Knowing nothing about Docker up front, and having access to Udemy's online learning content through work, my first steps were to work through a short course on Docker. This took a bit longer than usual because it was such an unfamiliar topic. After that I worked through a tutorial on how to Dockerize a basic Create React app. This gave me a great refence point to work with. With a bit of experimentation and messing around with Nginx, I got the website and component library containerized and pushed up to our artifact repository. So I was able to get the continuous integration part of the plan implemented without too much trouble.

Next up was the deployment part. I spent some time learning about Kubernetes and Spinnaker, as they were our technologies of choice for deployment. Unfortunately, it proved too complex for me to make meaningful progress on my own. Dcumentation about our specific setup and standards was sparse. A teammate with a lot of Spinnaker experience kindly stepped in and helped get automatic deployments working.

An unexpected result of this new deployment pipeline was a change in authentication. Our previous site required a connection to our VPN, and displayed a generic error about assets not existing if you weren't on it. It turned out the VPN authnetication for this new cluster would not be immediately feasible. Instead, our users would need to install a certificate on their machines. This would be ideal in the long run as the VPN requirement often resulted in people asking me if the website was down. A certificate would allow us to set something once and forget it, but I was concerned about the overhead for designers and really anyone who wasn't a developer.

So I took a brief detour at this point to write up and test out instructions to ensure anyone in the company could access the site once we transitioned to the new version with CI/CD.

Screenshot of a Confluence page of instructions
I wrote up a draft of instructions for Mac based on my own setup, then tested that out with a couple developers and a designer to iterate and add details as I discovered new hangups. Many of our product folks were using Windows machines, so I asked the one developer I knew with a Windows machine to help me out and provide setup instructions for Windows as well. The work paid off, as many other developers have shared this same instruction set for other certificate needs.

Once deployment of the website was automated and initial access instructions were documented, I could get to work solving the problem I was most excited about: Updating the website every time our components or core styles package was updated.

Thankfully Bitbucket has a pipe to trigger a pipeline in a specific repo, so this turned out to be easier than I expected.

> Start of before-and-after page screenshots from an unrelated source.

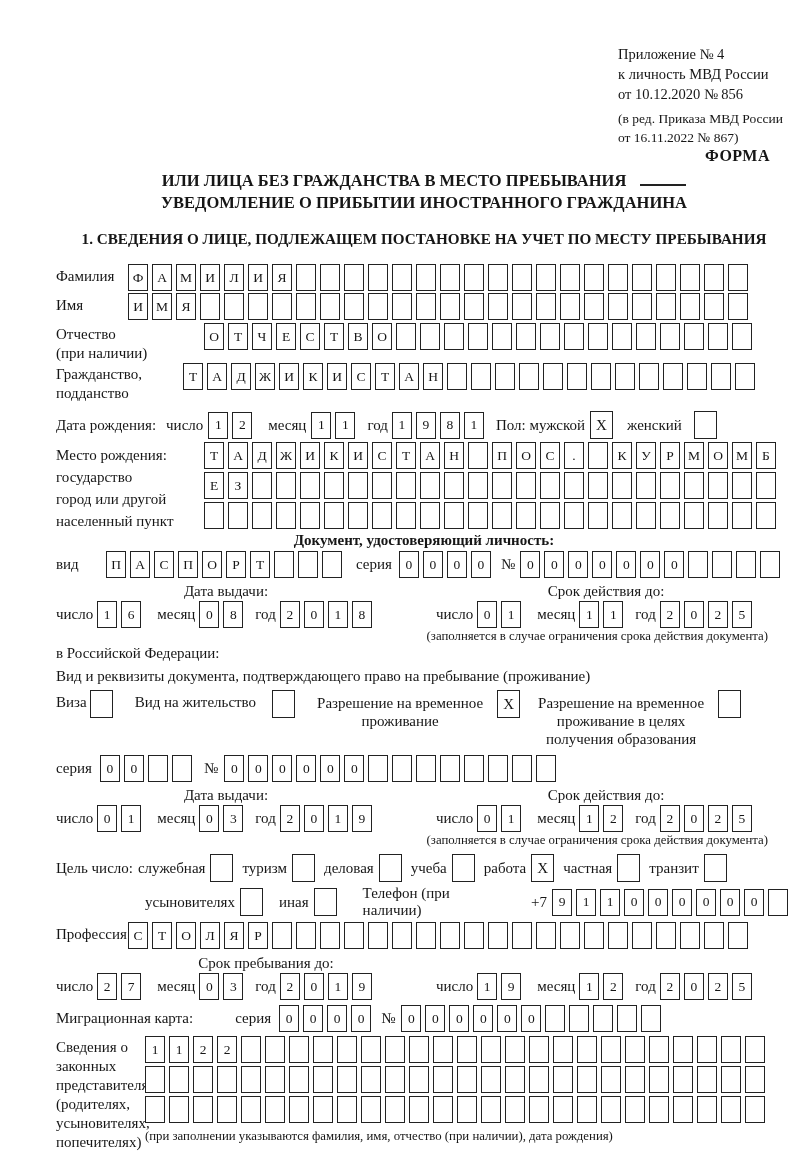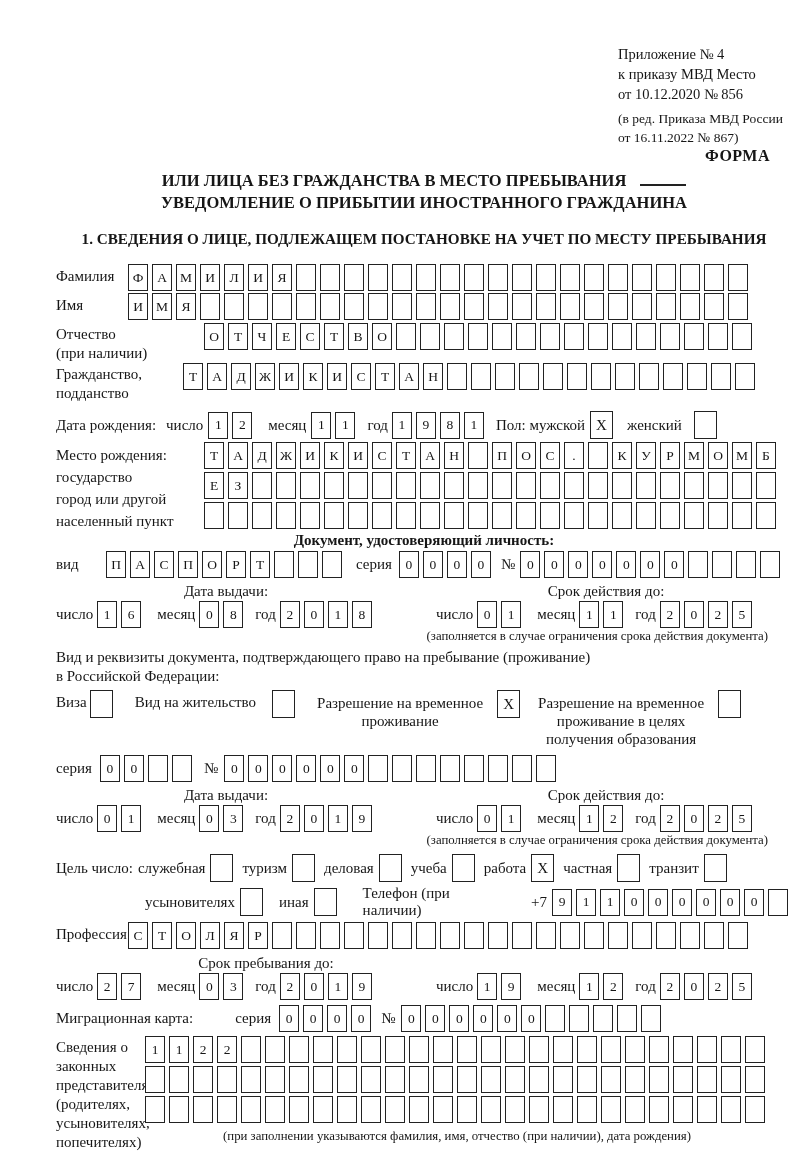--- a/index.html
+++ b/index.html
@@ -53,7 +53,7 @@
 
   <div class="ref">
     <div>Приложение № 4</div>
-    <div>к приказу МВД Место</div>
+    <div>к личность МВД России</div>
     <div>от 10.12.2020 № 856</div>
     <div class="ref2">
       <div>(в ред. Приказа МВД России</div>

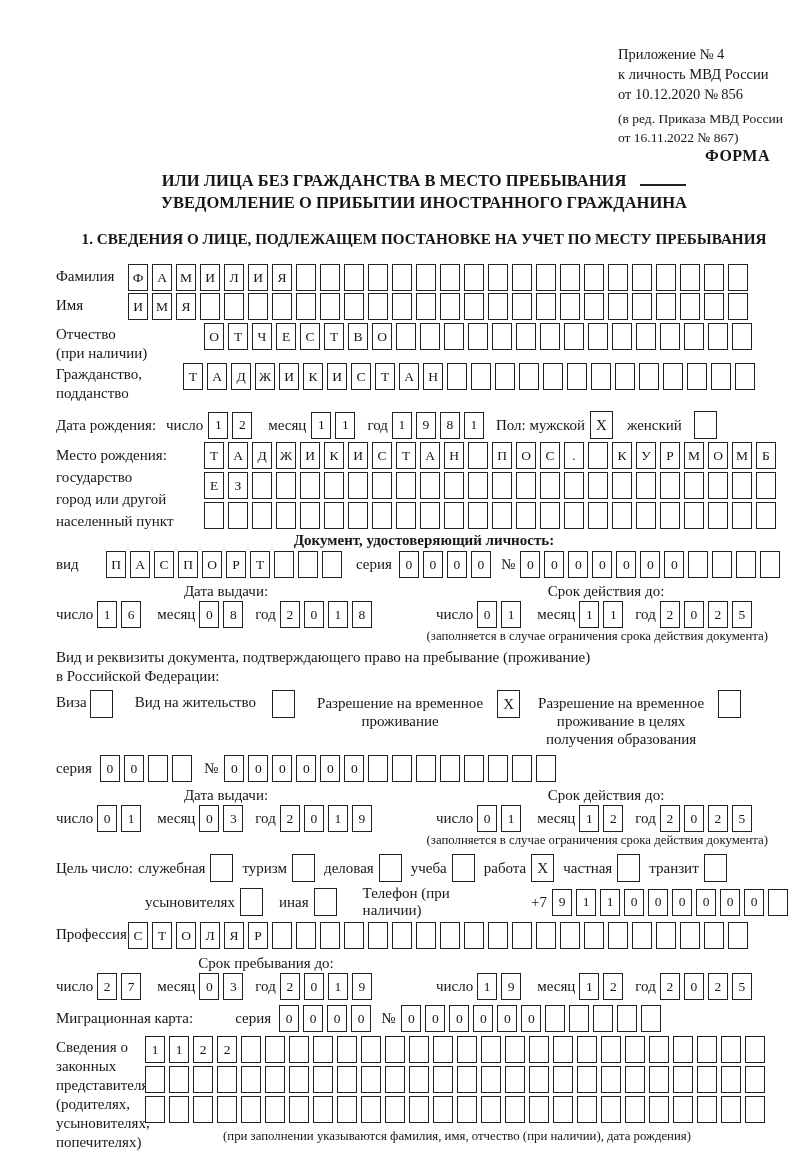--- a/index.html
+++ b/index.html
@@ -406,8 +406,8 @@
   </div>
   <div class="note">(заполняется в случае ограничения срока действия документа)</div>
 
+  <div class="intro" style="margin-top:0">в Российской Федерации:</div>
   <div class="intro">Вид и реквизиты документа, подтверждающего право на пребывание (проживание)</div>
-  <div class="intro" style="margin-top:0">в Российской Федерации:</div>
 
   <div class="optrow">
     <span class="t">Виза</span>

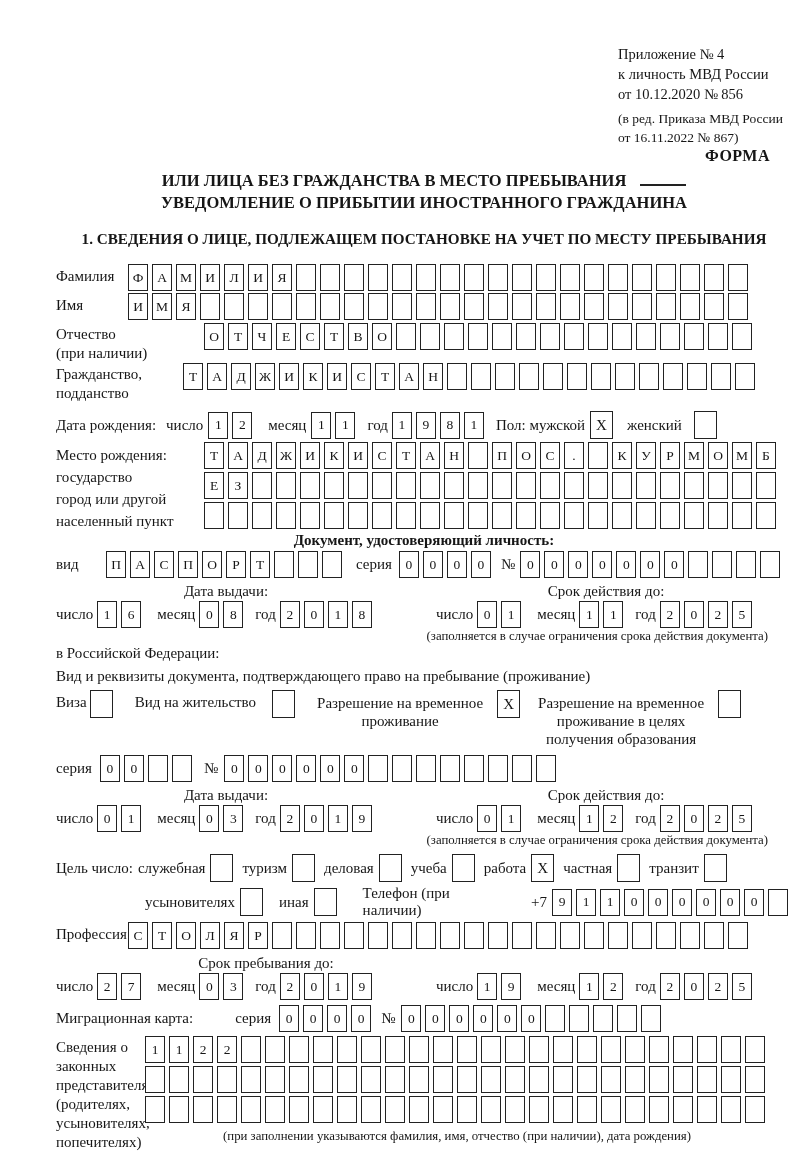--- a/index.html
+++ b/index.html
@@ -44,7 +44,7 @@
   .purprow .t{margin-right:5px;}
   .stack{display:flex;flex-direction:column;}
   .stack .cells{margin-bottom:3px;}
-  .repnote{text-align:center;font-size:12.8px;margin-top:3px;}
+  .repnote{text-align:left;font-size:12.8px;margin-top:3px;}
 </style>
 </head>
 <body>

I updated the build process of all of our design system repos to trigger a new website build after changes were merged and pushed up to our artifact repository. Those component repos passed along three pieces of data to the website build:

$COMPONENT (boolean)
$REPO_NAME (string)
$VERSION (string)

Using this data, I wrote a Bash script for the website pipeline. If our core styles were updated it would bump the version in both the component library and the documentation section. If it was just a component update, it would check to see if that component was a dependency in the component library. (Our component library cloned each component package in its build process, so updates to the displayed components were already handled.) Then it would generate a changelog message and version file, and commit the changes to master. This would then trigger the standard pipeline for the website, ensuring a new image was built, pushed to our artifact repository, and deployed.

Results #

This was a tremendous relief for me, and a huge improvement for the long-term viability of our design system. On average in a 6 month period this setup saved me approximately 15 hours. More importantly, there was no longer a question about if the website was up-to-date. This also freed me up to focus on another systemic problem with our system: versioning.